President Aleksander Kwasniewski (search) told President Bush on Friday that Polish troops will stay in Iraq "as long as needed, plus one day longer," his national security adviser said.
The comments came one day after Kwasniewski said Polish troops might leave Iraq months earlier than planned and that Poland had been misled over Iraq's suspected weapons of mass destruction arsenal.
Kwasniewski pledged to keep the troops in Iraq in a phone call by Bush to mark the anniversary of the U.S.-led invasion of Iraq, the adviser, Marek Siwiec, told reporters.
Siwiec said Bush thanked Kwasniewki for Poland's military involvement in Iraq.
Poland commands a postwar multinational force of some 9,500 troops in south-central Iraq, including 2,400 of its own.
"President Kwasniewski confirmed our further involvement in the Iraqi mission and that we will be there as long as needed, plus one day longer," Siwiec said.
The White House (search) moved quickly to underline Poland's commitment, distributing a statement from the Polish embassy in Washington which cited "misinterpretations" of Kwasniewski's earlier remarks.
"Poland will not withdraw from Iraq until the mission of stabilization is successfully accomplished and counts on effective cooperation with the United States, Great Britain, Spain and other NATO and UN members states," the embassy statement said.
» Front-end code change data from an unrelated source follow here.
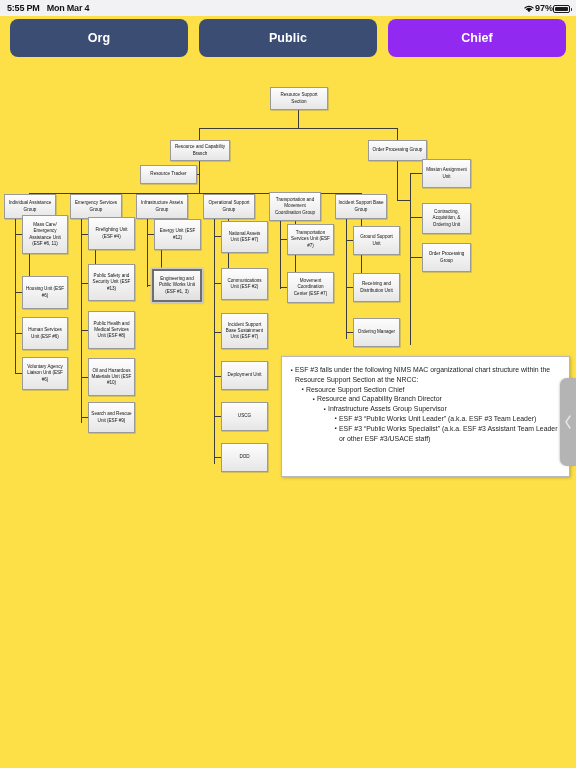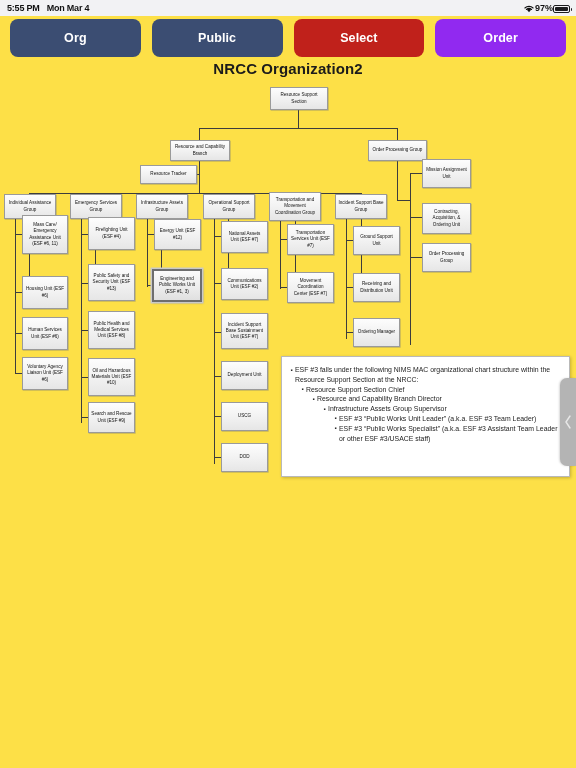--- a/index.html
+++ b/index.html
@@ -128,7 +128,6 @@
   <div class="navbar">
     <button class="navbtn" style="background:#3b4d72">Org</button>
     <button class="navbtn" style="background:#3b4d72">Public</button>
-    <button class="navbtn" style="background:#c0211b">Select</button>
     <button class="navbtn" style="background:#9129f0">Order</button>
   </div>
 

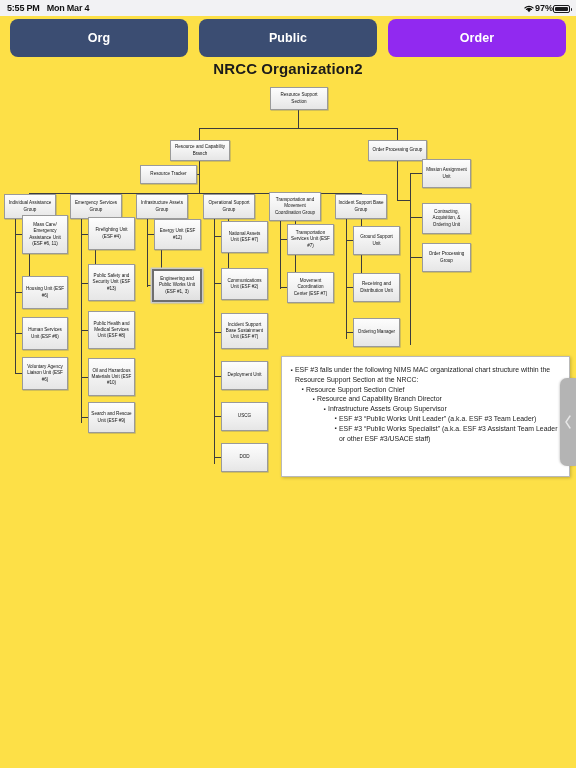--- a/index.html
+++ b/index.html
@@ -128,7 +128,7 @@
   <div class="navbar">
     <button class="navbtn" style="background:#3b4d72">Org</button>
     <button class="navbtn" style="background:#3b4d72">Public</button>
-    <button class="navbtn" style="background:#9129f0">Order</button>
+    <button class="navbtn" style="background:#9129f0">Chief</button>
   </div>
 
   <div class="chart-title">NRCC Organization2</div>

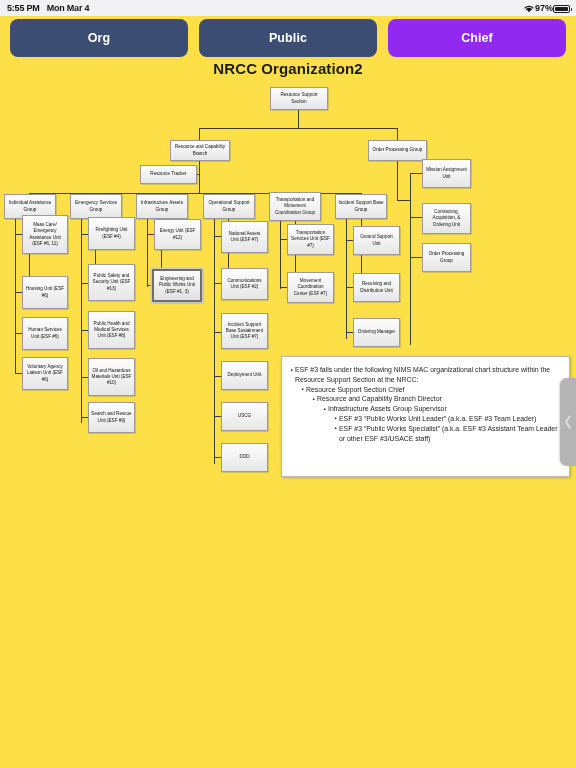--- a/index.html
+++ b/index.html
@@ -131,7 +131,6 @@
     <button class="navbtn" style="background:#9129f0">Chief</button>
   </div>
 
-  <div class="chart-title">NRCC Organization2</div>
 
   <div class="chart">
It said Saddam Hussein (search) had "misled the world in believing that he had had the weapons of mass destruction and might use them. This was the essential reason to take up the mission in Iraq with a common strategy of multinational coaltion in the war on terrorism."
The statement quoted Kwasniewski as saying that a decisive factor in fighting terrorism was for democratic states to maintain unity and solidarity.
"Demonstration of weakness in the face of terrorist attacks aims at the foundations of democracy and security of all nations and world peace," the embassy said.